Held on 1 March every year, St David’s Day has been a much-celebrated national festival across Wales for centuries. The Cardiff parade is attended by the Queen (or the Prince of Wales) and the National Assembly for Wales has long lobbied for the day to be a bank holiday. Every 1 March Welsh children go to school wearing a daffodil (or a leek!) pinned to their jumpers and often wear either national rugby shirts or traditional Welsh costume. With parades in cities and towns and eisteddfodau (recitals and concerts) all across the country, it’s an occasion filled with joy, laughter and character as well as the more serious-minded celebration of culture and national identity.
So as it’s St David’s Day, let’s join in and celebrate some of our Welsh sellers, Welsh products and items made using Welsh materials.
Know any Welsh? No? Well, you will by the end of this section. Whether you’re a Welsh speaker who’s keen to have products in your own language at home, or you just love the words, there are plenty of gorgeous Welsh language products on our site.
Let’s start with the good stuff: cake (surprise, surprise). Or cacen, seeing as we’re speaking Welsh today.
Because if you’re going to have a slice of cacen, you’ll need a good paned too. That’s not just a Welsh thing – it’s basic common sense.
Once you’ve had your tea and cake, you’re likely to find that inspiration strikes (companies are run on less). How about a llyfr nodiadau to record all those amazing thoughts?
Made in Wales
Welsh materials are prized worldwide – from lamb (and lambswool) and ceramics to slate and oak, they’re a byword for craftsmanship and quality. There’s even Welsh gold, mined in tiny quantities since Roman times… although it’s so rare, even we don’t currently feature any products made from it (if you’re out there and you make beautiful items from Welsh gold, be sure to get in touch).
Ceramics have been created in Wales for hundreds of years. This lovely heart is made in North Wales, and would also make a lovely Mother’s Day gift.

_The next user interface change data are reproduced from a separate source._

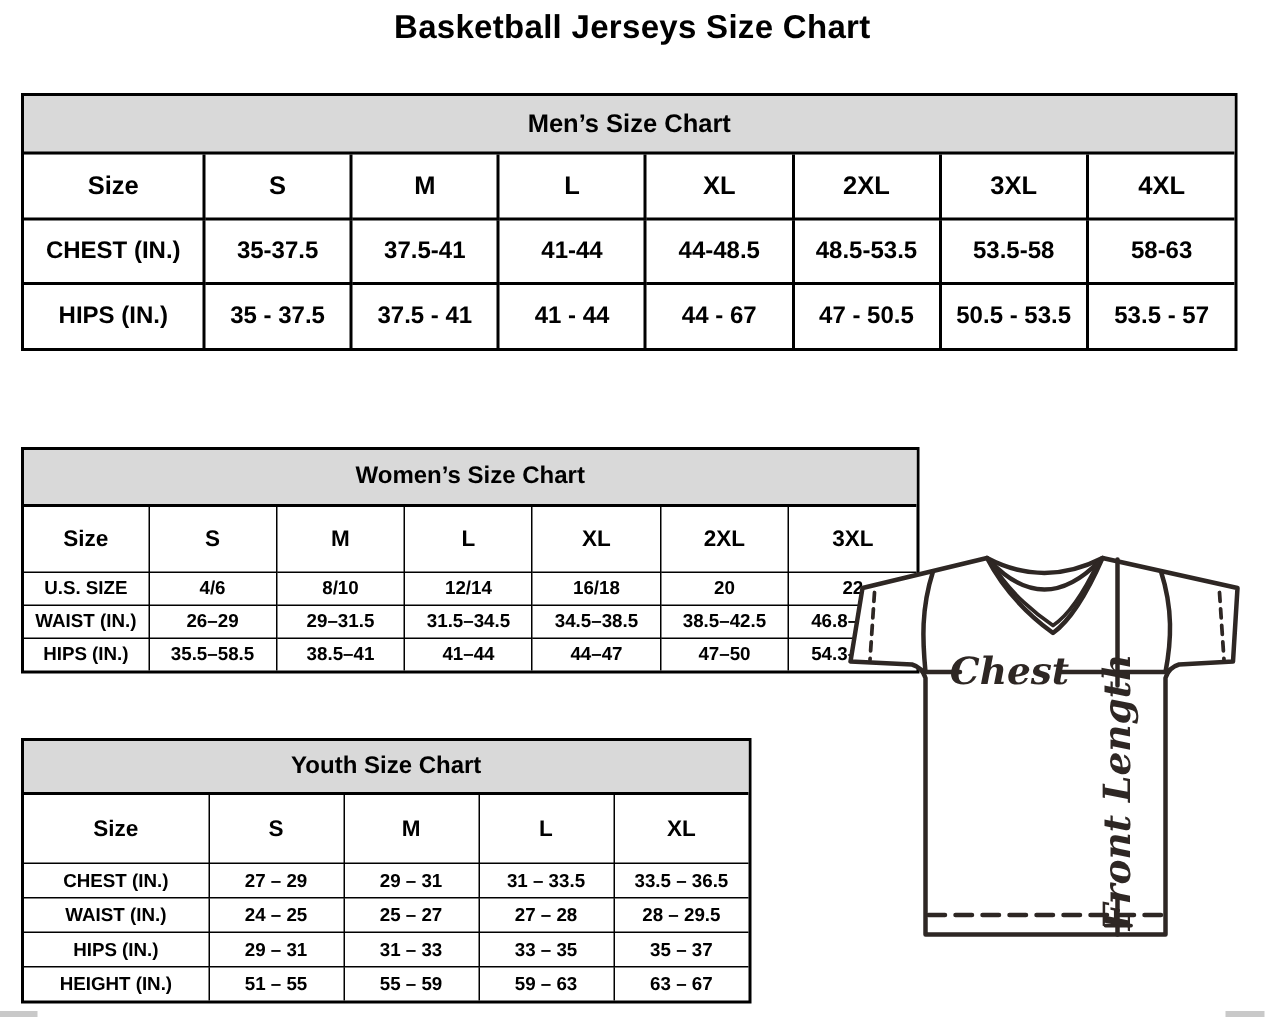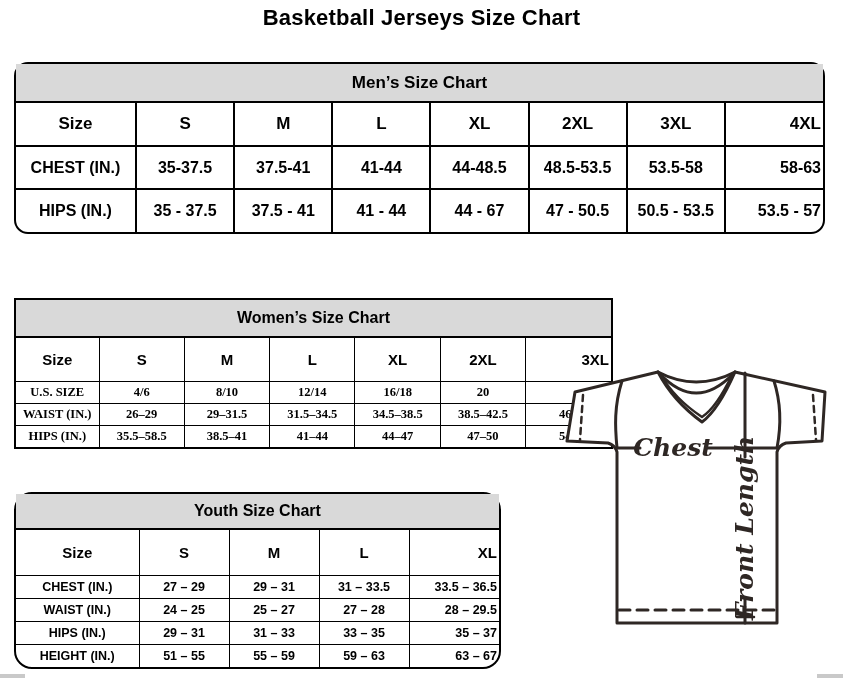"Men’s Size Chart" #men { border-radius: 14px -> none }
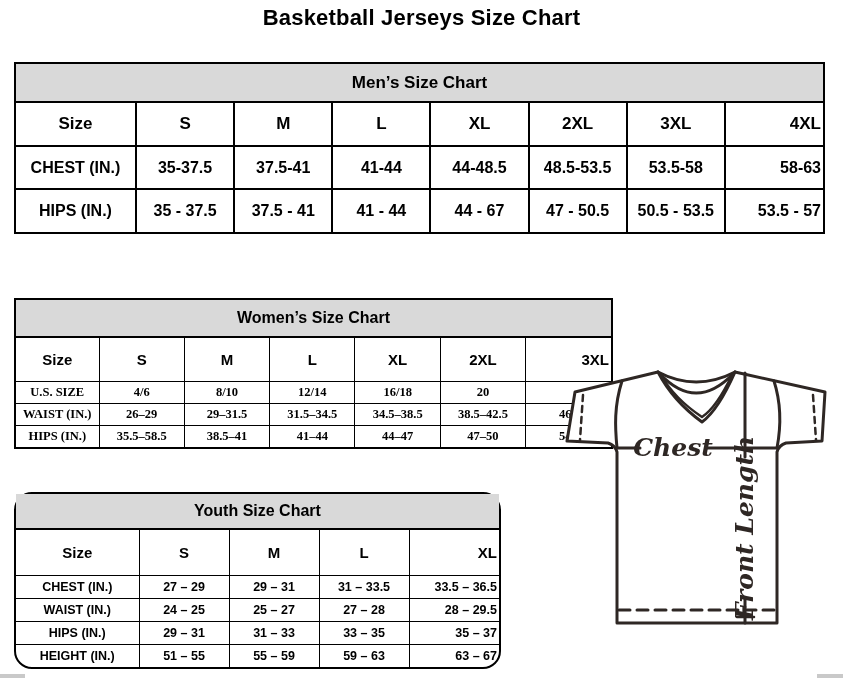"4XL" .tbl tr td:last-child { text-align: right -> none }
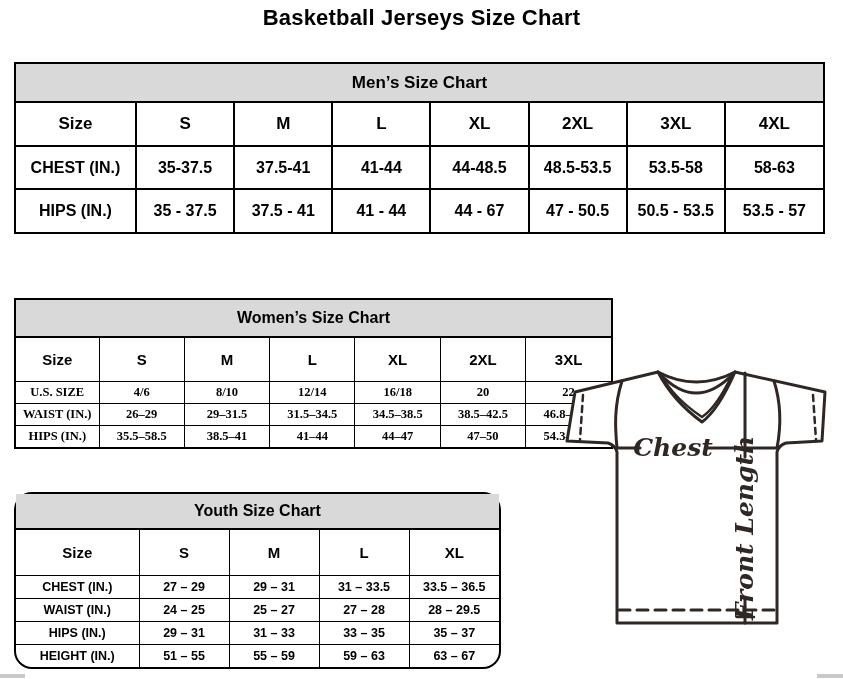"U.S. SIZE" #women tr.row td { font-family: Liberation Serif, serif -> none }
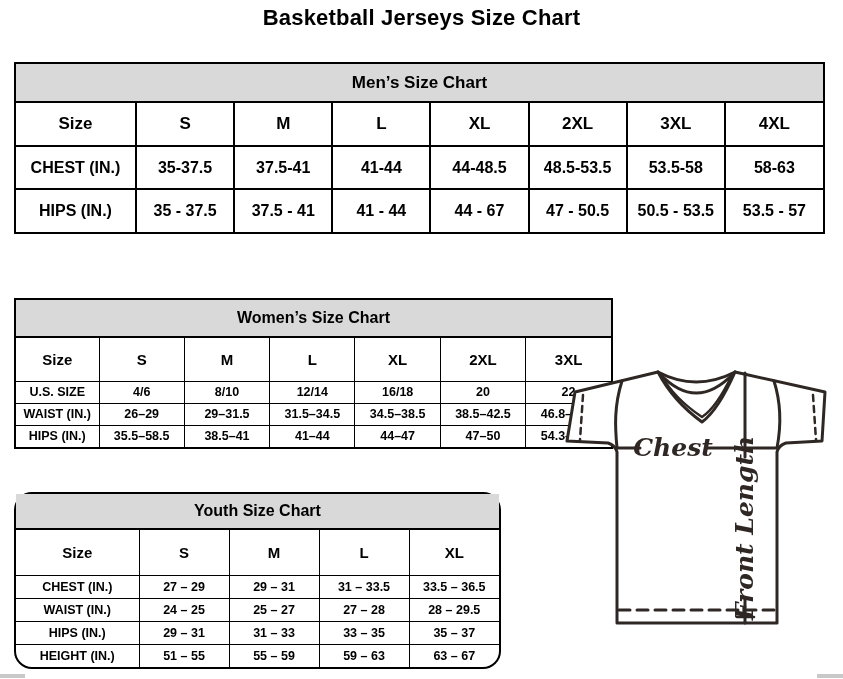"Youth Size Chart" #youth { border-radius: 18px -> none }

If you’re planning to make a traditional Welsh breakfast on Friday morning, you’re going to need eggs. Not just fried or poached – the meal includes laverbread, which is seaweed pureed with egg, coated in oats and fried (much nicer than it sounds, trust me – Richard Burton once described laverbread as “Welshman’s caviar”).
From serving with freshly baked Welsh cakes to glazing the top of your freshly baked bara brith, no Welsh pantry is complete without a jar of local mêl.
If you’re not Welsh and you can’t claim even a distant connection, but you still want to join in, you could do a lot worse than with one of our other Welsh-influenced items.
The dragon is perhaps the most recognisable symbol of Wales. Add some fearsome style to shirt sleeves with these cufflinks.
School children wear real daffodils on their jumpers on St David’s Day, but if you don’t have any to hand (no, you can’t use a miniature narcissus instead) this cheerful brooch will do the trick.
This town’s name is so long, you might need to break for tea halfway through saying it. Of course, this isn’t a bad thing – no-one can resist an extra paned.
A slice of bara brith
Right, so now we know a few Welsh words and you’ve seen some products that’ll help you get in the spirit of St David’s Day. Quite a lot for one post, don’t you think? Time for cake. Bara brith (it means ‘speckled bread’ in Welsh) is a traditional tea time treat, historically made once a week and enjoyed warm, spread with delicious salted Welsh butter.
What you’ll need
- 450g/1lb self-raising flour
- 175g/6oz brown sugar
- 1 medium sized free-range egg
- 1 tbsp orange zest
- 2 tbsp orange juice
- 1 tsp mixed spice
- 1 tbsp honey
- 300ml/½pt cold tea (without milk in)
- 450g/1lb dried mixed fruit
- A bit more honey for glazing.
What you do
- Pour the tea over the dried fruit in a large bowl, cover and leave to soak overnight
- The next day, mix the sugar, egg, orange juice, zest and honey, and add to the fruit
- Sift in the flour and spice, and stir well
- Pour the mixture into a 1.2l/2 pint lined loaf tin
- Bake in a preheated oven at 160°C (325°F) for about 1¾ hours
- Remove from the oven and baste with honey whilst still warm. Let it cool before storing in an airtight cake tin.
Bara brith is one of those recipes that can be tweaked according to baker’s prerogative, so if you want to substitute a quarter of the tea with whisky, marsala or port, or the honey with marmalade or jam, feel free. Different types of tea will subtly affect the flavour, too – a malty Assam will give a different taste to Earl Grey, for example.
We hope you’ve enjoyed discovering a bit more about our Welsh sellers and products. So finally, with our slice of bara brith in hand, we’d like to wish all of our Welsh customers and sellers a happy St David’s Day.